Она поплотнее запахнула пальто.
– Да нет, не такая уж я голодная. А что, если мы здесь немножко погуляем, ты ведь здесь вырос и все хорошо знаешь, а я на машине. Ты мог бы мне показать эти ваши бункеры.
– Холодно и противно, – сказал Харри. – Воняет мочой и мокрой золой.
– Можем покурить, – сказала она. – И полюбоваться видом. Ты можешь предложить что-то получше?
Круизный теплоход, весь в огнях, как новогодняя елка, медленно и беззвучно скользил к городу по фьорду внизу. Кайя и Харри сидели прямо на влажном бетоне на самом верху бункеров, но не чувствовали холода, вползающего в их тела. Кайя пригубила из фляжки, протянутой ей Харри.

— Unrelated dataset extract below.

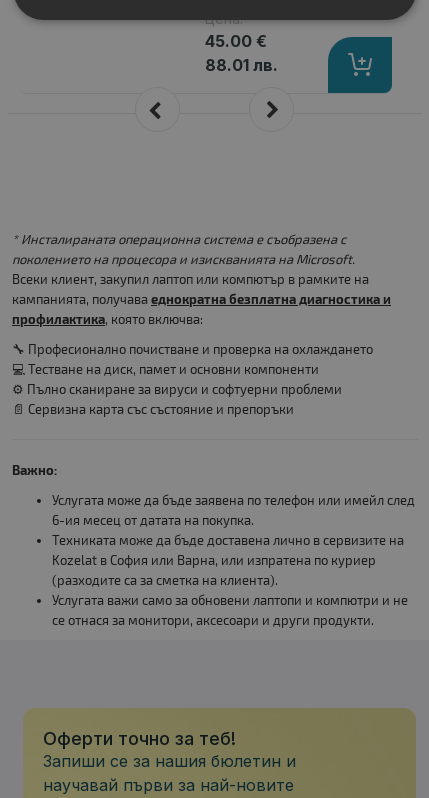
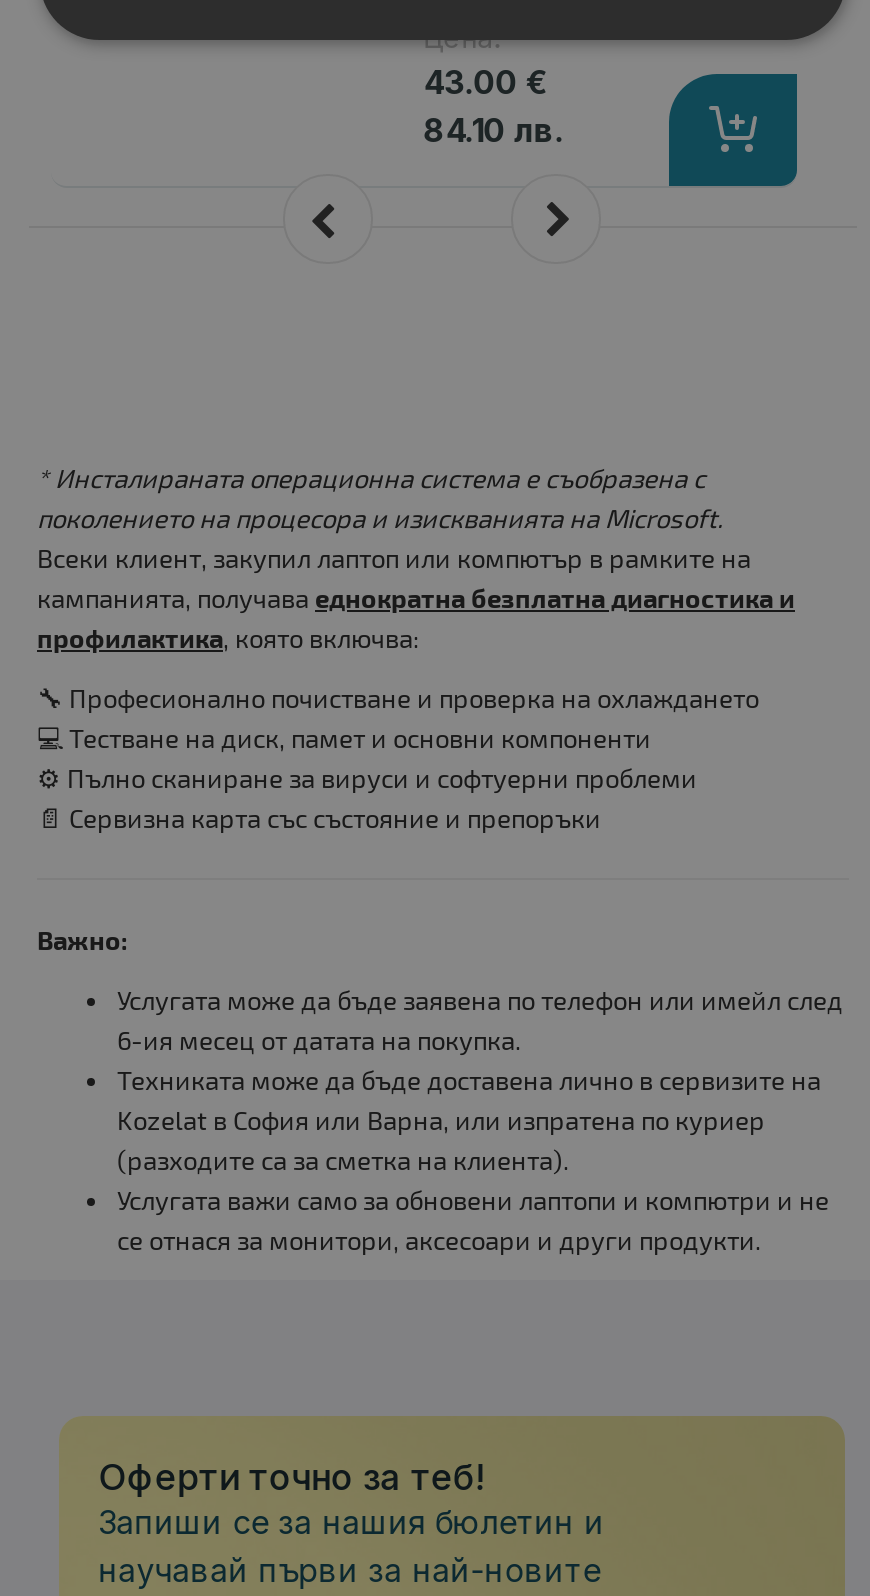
- 45.00 €
+ 43.00 €

- 88.01 лв.
+ 84.10 лв.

– Красное вино в карманной фляжке, – сказала она.
– Больше у папаши в баре ничего не было. Да и это я взял так, на всякий случай. А кто твой самый любимый актер?
– Ты начинай, – сказала она и сделала глоток побольше.
– Роберт Де Ниро.
Она состроила гримасу:
– «Analyze This»? «Meet the Fockers»?
– Я присягнул ему на верность после «Taxi Driver» и «The Deer Hunting»[104]. Оно того стоило. А твой?
– Джон Малкович.
– Ммм… Хорошо. Почему?
Она подумала.
– Потому что он, по-моему, воплощение рафинированного зла. Само по себе оно мне не нравится, но нравится, как он это показывает.
– И потом, у него женственный рот.
– А это хорошо?
– Ага. У всех лучших актеров женственные рты. Или высокий, женственный голос. Кевин Спейси, Филип Сеймур Хоффман. – Харри достал пачку сигарет и протянул ей.
– Только если ты прикуришь для меня, – сказала она. – Да уж, не то чтобы парни с гипертрофированной мужественностью.
– Микки Рурк. Женский голос. Женский рот. Джеймс Вудс. Рот для поцелуев, эдакая непристойная розочка.
– Но голос не такой высокий.
– Блеющий голос. Овца.
Кайя засмеялась и взяла прикуренную сигарету.
– Продолжай. А у тех парней, которые по фильмам такие мачо, у них ведь низкие, сиплые голоса. Вспомним Брюса Уиллиса.